Recentemente, por indicação de um amigo, li o livro “Os Onze”, dos jornalistas Felipe Recondo e Luiz Weber, que relata bastidores da atuação dos ministros do Supremo Tribunal Federal, desde o julgamento do Mensalão aos dias atuais. A leitura é agradável e a recomendo aos que se interessam em acompanhar a nossa vida pública.
Numa passagem, é mencionada a obra do ex-ministro Aliomar Baleeiro que se referia ao Supremo como “o outro desconhecido”, registrando que àquela época o STF raramente era objeto de atenção da imprensa.
A referência me recordou que o cargo que exerço, de Conselheiro Substituto do Tribunal de Contas, também é objeto de grande desconhecimento. Só que, ao contrário daquele STF, esse desconhecimento tem se propagado por meio de inúmeras declarações e comentários públicos que terminam por desinformar as pessoas.
Nosso cargo é centenário, tem natureza constitucional e exerce atribuições de judicatura. Exige prévia aprovação em concurso de provas e títulos, além de requisitos como formação acadêmica, experiência profissional e ficha limpa, ou seja, idoneidade moral e reputação ilibada comprovadas por um sem-número de certidões da Justiça Federal, Estadual, Militar etc.
É centenário porque foi criado, no âmbito do TCU, em 1918, pela Lei 3.454. Recebeu o nome de Auditor do Tribunal de Contas, conforme a tradição da época, nomenclatura que foi mantida na Constituição de 1988. Como, nas últimas décadas, multiplicaram-se outros cargos como “auditor fiscal”, “auditor previdenciário” ou “auditor de controle”, a legislação federal hoje utiliza também a forma de Ministro Substituto e nos estados Conselheiro Substituto. Assim, o Auditor, cargo constitucional, não se confunde com os demais auditores, relevantes carreiras de Estado, responsáveis pelos trabalhos de fiscalização.
Desde a sua gênese, os Ministros e Conselheiros Substitutos exercem atribuições de judicatura, isto é, presidem a instrução dos processos de controle externo, adotando diversas espécies de decisões monocráticas acerca da admissibilidade ou não de processos, notificações e citações de gestores e responsáveis pela aplicação de recursos públicos e emitindo julgamentos singulares e medidas cautelares. Além disso, também há mais de um século, os Substitutos são convocados a substituir os titulares nos órgãos colegiados, quando de sua ausência, por qualquer motivo, ou vacância, nos casos de morte, aposentadoria ou renúncia.
 

Mesmo em parte desconhecidos ou incompreendidos, os Ministros e Conselheiros Substitutos têm realizado um importante trabalho em prol de MT e do Brasil”

Luiz Henrique Lima

 
Aí reside uma primeira confusão: os Substitutos substituem, mas não são reservas.

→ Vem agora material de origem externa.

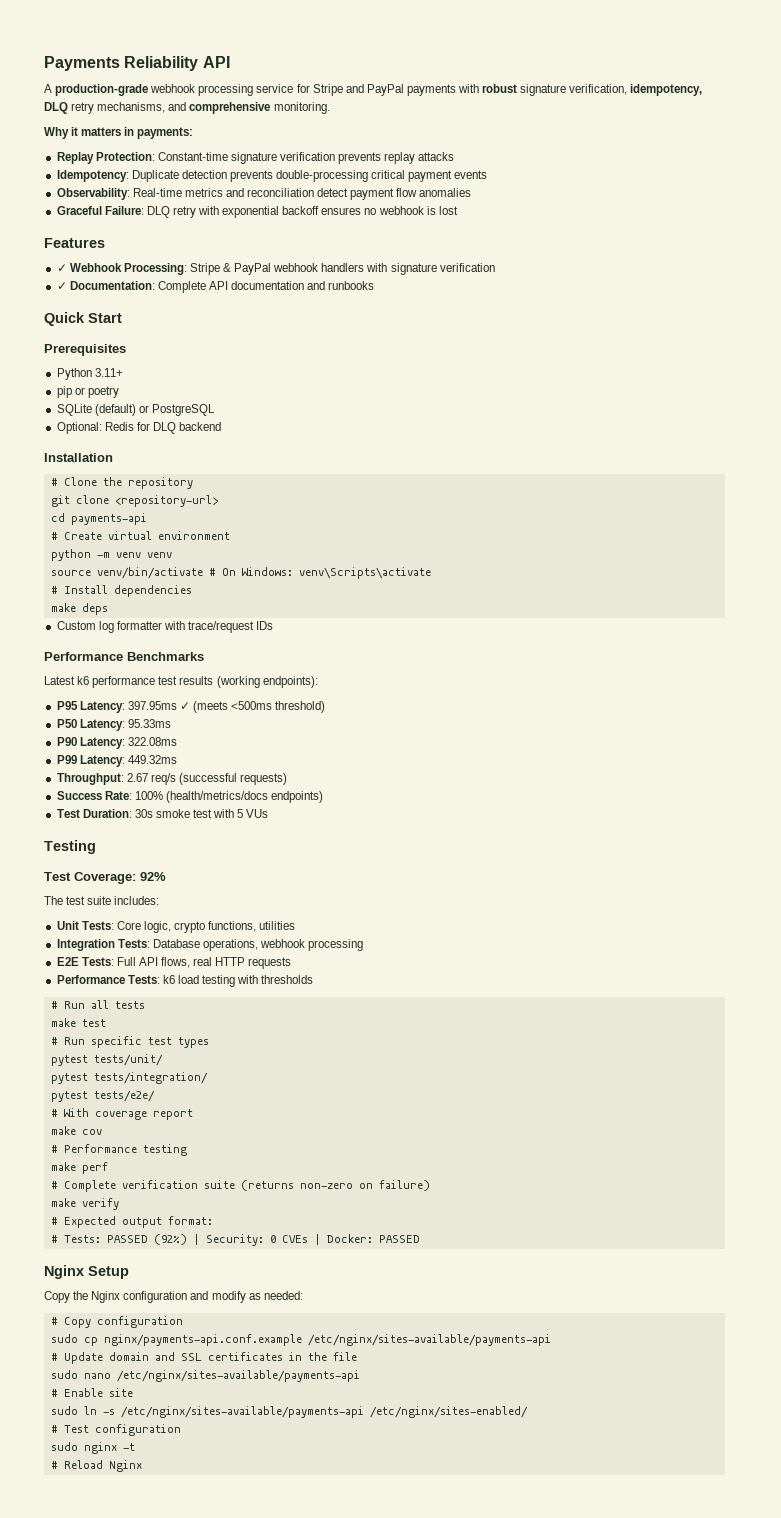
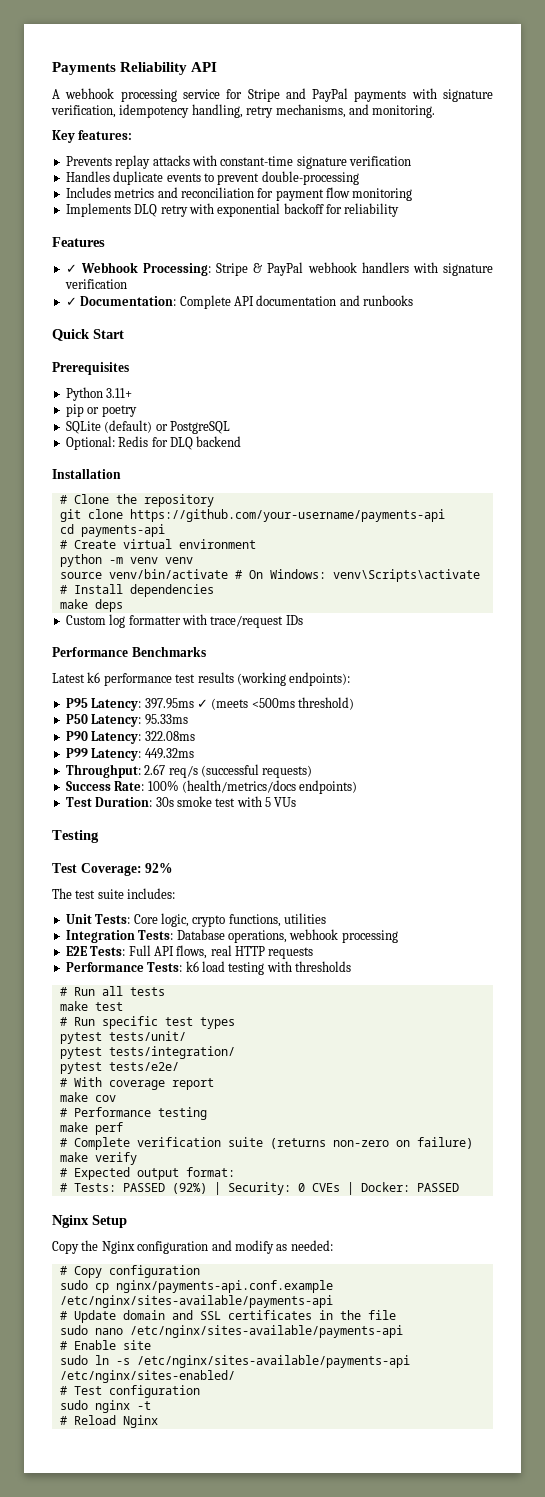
- A production-grade webhook processing service for Stripe and PayPal payments with robust signature verification, idempotency, DLQ retry mechanisms, and comprehensive monitoring.
+ A webhook processing service for Stripe and PayPal payments with signature verification, idempotency handling, retry mechanisms, and monitoring.
- Why it matters in payments:
- Replay Protection: Constant-time signature verification prevents replay attacks
- Idempotency: Duplicate detection prevents double-processing critical payment events
- Observability: Real-time metrics and reconciliation detect payment flow anomalies
- Graceful Failure: DLQ retry with exponential backoff ensures no webhook is lost
+ Key features:
+ Prevents replay attacks with constant-time signature verification
+ Handles duplicate events to prevent double-processing
+ Includes metrics and reconciliation for payment flow monitoring
+ Implements DLQ retry with exponential backoff for reliability
- git clone <repository-url>
+ git clone https://github.com/your-username/payments-api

Não é como no futebol que o reserva fica sentado no banco vendo o jogo e aguardando a oportunidade de entrar em campo, em caso de contusão ou necessidade tática. Enquanto não estão substituindo nos órgãos colegiados, os Substitutos trabalham normalmente presidindo e relatando milhares de processos de sua responsabilidade direta. Quando convocados, seu trabalho duplica.
Outra confusão muito comum é imaginar que os Substitutos são de alguma maneira subordinados aos Ministros e Conselheiros titulares. Tribunal não é quartel em que o soldado bate continência ao cabo e assim por diante. Não há hierarquia nenhuma entre substitutos e titulares, apenas atribuições diferentes. Da mesma forma que o juiz de direito não é subordinado ao desembargador e o promotor não é subordinado ao procurador de justiça. Isso, aliás, está muito claro na própria Constituição. Tanto é assim que, quando convocado, o voto do Substituto no Pleno tem o mesmo peso do voto do titular.
Outro dia, numa das declarações mais infelizes dos últimos tempos, afirmou-se que os titulares seriam como médicos habilitados a tratar dos gestores e os Substitutos não passariam de enfermeiras, qualificadas apenas para cuidados ambulatoriais. Sandice completa. Primeiro porque ignora e desmerece o papel da enfermagem. Segundo, porque desconsidera que os Substitutos precisam ser aprovados em dificílimos concursos públicos, com provas objetivas, discursivas, orais e de títulos em múltiplas disciplinas jurídicas, econômicas, contábeis e de administração pública, não sendo razoável atribuir-lhes uma qualificação técnica insuficiente ou limitada para o exercício de suas funções no controle externo.
Mesmo em parte desconhecidos ou incompreendidos, os Ministros e Conselheiros Substitutos têm realizado um importante trabalho em prol de MT e do Brasil.